AGENCIES, Washington: Top economists and experts are beginning to predictthe after-effects of the coronavirus pandemic on world economies. International Monetary Fund (IMF) chief Kristalina Georgieva said on Thursday that the world is facing an economic crisis unlike any in the past century and will require a massive response to ensure recovery.
Georgieva warned that “global growth will turn sharply negative in 2020,” with 170 of the International Monetary Fund’s 180 members experiencing a decline in per capita income.

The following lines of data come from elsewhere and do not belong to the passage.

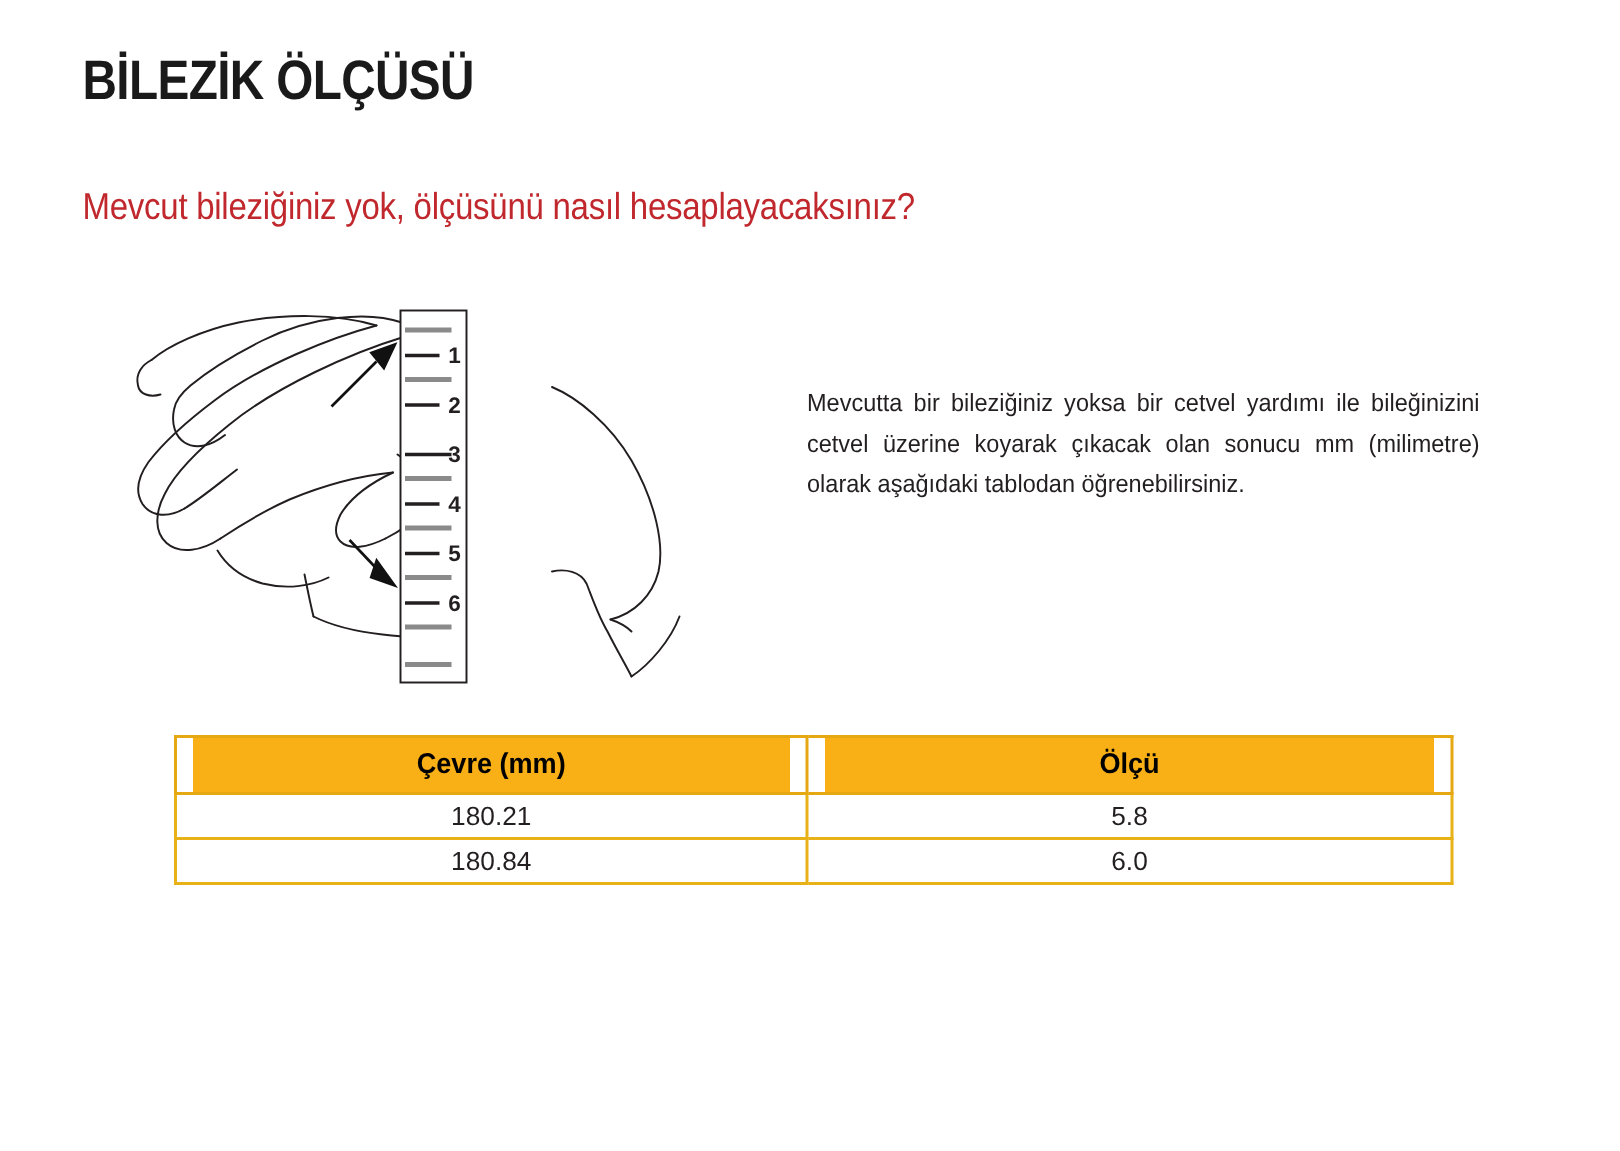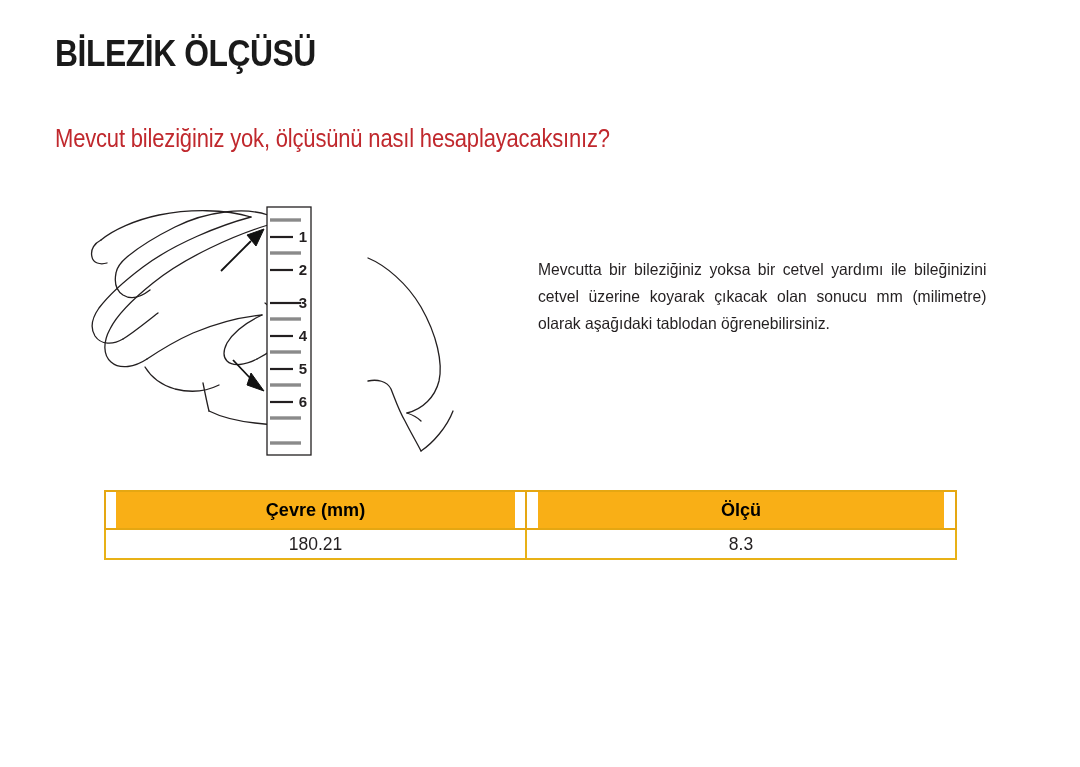--- a/index.html
+++ b/index.html
@@ -67,7 +67,7 @@
 
   #size-table {
     position: absolute;
-    left: 104px;
+    left: 116px;
     top: 490px;
     width: 851px;
     border-collapse: collapse;

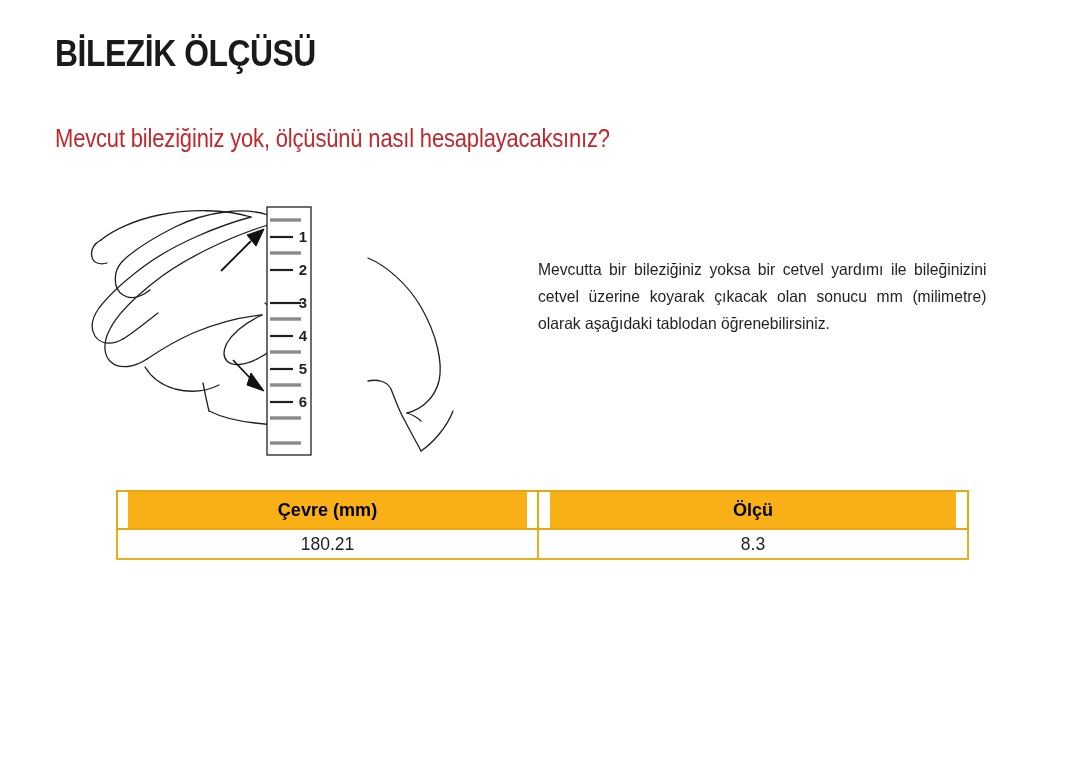--- a/index.html
+++ b/index.html
@@ -205,7 +205,7 @@
   <tbody>
     <tr>
       <td>180.21</td>
-      <td>8.3</td>
+      <td>5.8</td>
     </tr>
   </tbody>
 </table>

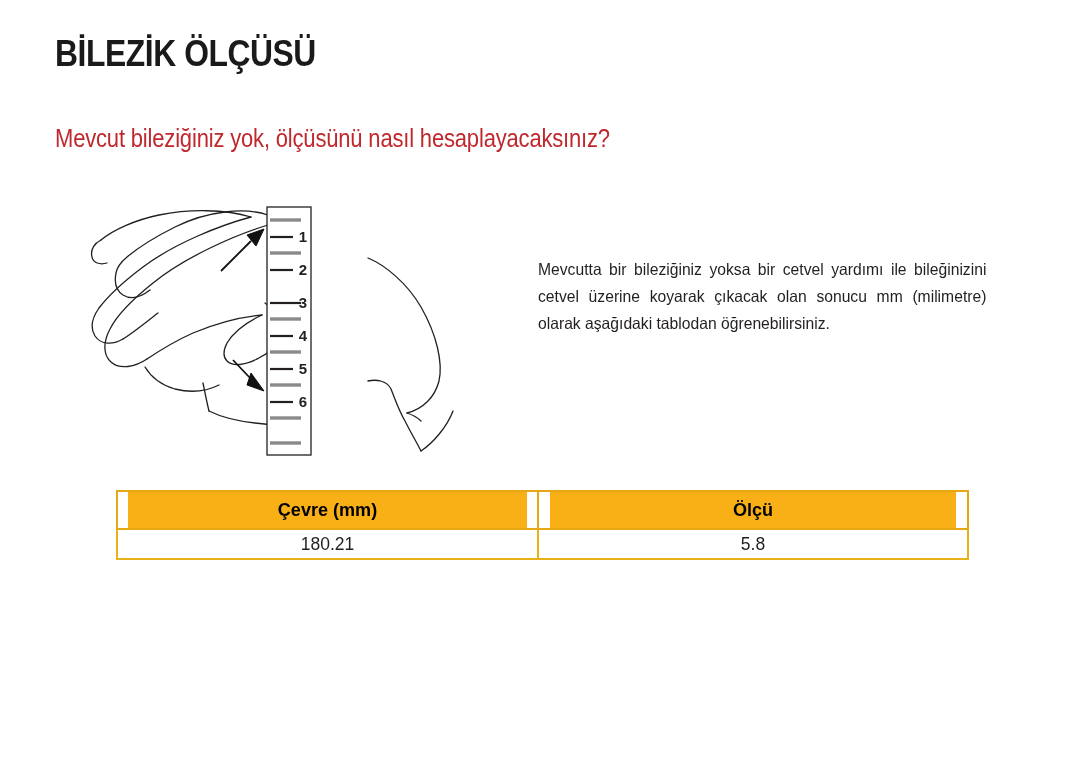--- a/index.html
+++ b/index.html
@@ -207,6 +207,10 @@
       <td>180.21</td>
       <td>5.8</td>
     </tr>
+    <tr>
+      <td>180.84</td>
+      <td>6.0</td>
+    </tr>
   </tbody>
 </table>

“In fact, we anticipate the worst economic fallout since the Great Depression,” Georgieva said in a speech previewing next week’s spring meetings of the IMF and World Bank that will be held through video-conferencing.
Even in the best case the IMF expects only a “partial recovery” next year, assuming the virus fades later this year, allowing normal business to resume as the lockdowns imposed to contain its spread are lifted. But “it could get worse,” and “there is tremendous uncertainty around the outlook” and the duration of the pandemic.
Countries already have taken steps worth a combined $8 trillion, but Georgieva urged governments to provide more “lifelines” for businesses and households to “avoid a scarring of the economy that would make the recovery so much more difficult.”
IMF will release its World Economic Outlook next week with grim forecasts for its members for 2020 and 2021.
In January, the IMF projected global growth of 3.3 per cent this year and 3.4 per cent in 2021. But that was a different world with coronavirus pandemic.
“The bleak outlook applies to advanced and developing economies alike. This crisis knows no boundaries. Everybody hurts,” Georgieva said.
She noted that about $100 billion in investments already had fled emerging markets — more than three times the capital exodus seen in the 2008 global financial crisis.